Share

Perjalanan Cinta Nana
Perjalanan Cinta Nana
Author: AR_Merry

Part 1

Author: AR_Merry
last update Last Updated: 2021-09-20 08:04:51

“Na, kamu jadi mau lanjut kuliah?” tanya Lisa, sahabat Nana satu-satunya di SMA 26 Jakarta.

“Belum tahu Sa,” jawab Nana lesu.

Kini mereka berada di belakang kelas setelah menyelesaikan ujian akhirnya.

Lisa mengernyit, “Kamu belum bilang ke bibi kamu?”

Nana menggeleng. Ia mendesah pasrah.

“Kenapa? Kamu kan pintar? Sayang loh Na kalau kamu nggak nerusin kuliah,” tanya Lisa beruntun.

“Nana maunya gitu. Tapi, mau bagaimana lagi kalau keadaannya seperti ini.” Nana menghela nafas pelan. “Bisa sekolah di sini saja Nana sudah bahagia,”

Tanpa terasa kedua mata Nana berkaca-kaca. Bulir-bulir air mata siap tumpah dalam waktu dekat jika saja Lisa tak mengalihkan pembicaraan mereka.

“Ehm, bagaimana kalau kamu cari kerja dulu gitu. Nanti kumpulin uangnya buat kuliah tahun depan. Aku temenin deh. Gimana?” ucap Lisa antusias.

Nana tersenyum penuh harapan, “Emang kamu nggak dimarahi orang tua kamu kalau menunda kuliah?”

“Nanti aku ngomong dulu sama Ayah. Tenang aja, aku kan punya jurus seribu rayuan buat dapetin izin dari Ayah,” jawab Lisa sambil menyingsingkan kedua lengan seragamnya dan mengedipkan kedua matanya.

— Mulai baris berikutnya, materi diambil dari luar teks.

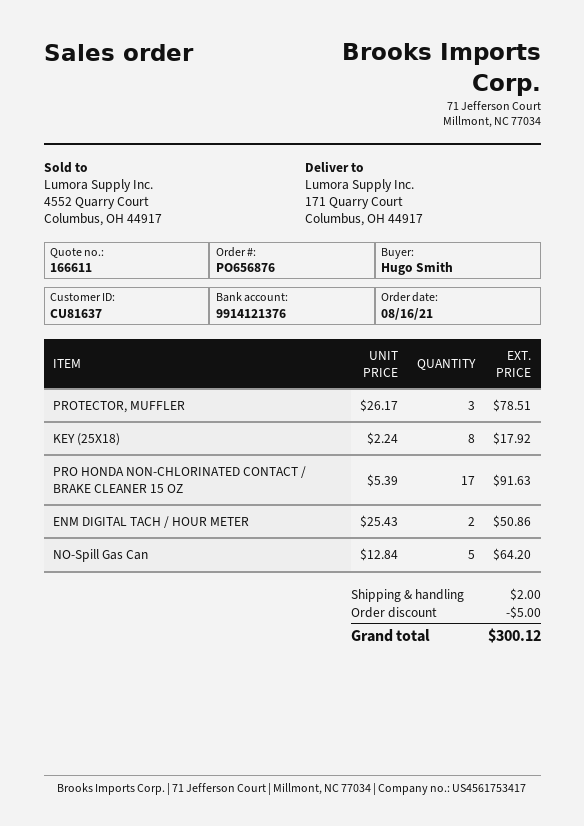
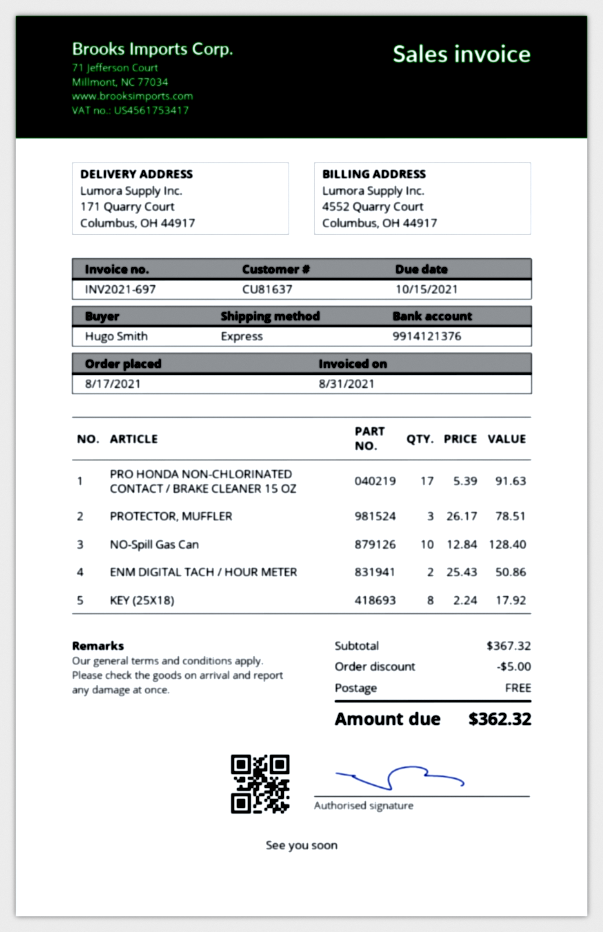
order date: 2021-08-16 -> 2021-08-17
NO-Spill Gas Can: 5 x 12.84 = 64.20 -> 10 x 12.84 = 128.40
shipping: 2.00 -> 0.00
total: 300.12 -> 362.32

“Kamu itu memang paling bisa buat Nana tersenyum dan nggak sedih lagi,” lirih Nana gemas melihat tingkah konyol sahabatnya.

“Pokoknya di mana ada kamu, nanti ada aku juga. Biar aku bisa melindungi kamu dari orang-orang jahat seperti Inez,” ucap Lisa dengan bersungguh-sungguh.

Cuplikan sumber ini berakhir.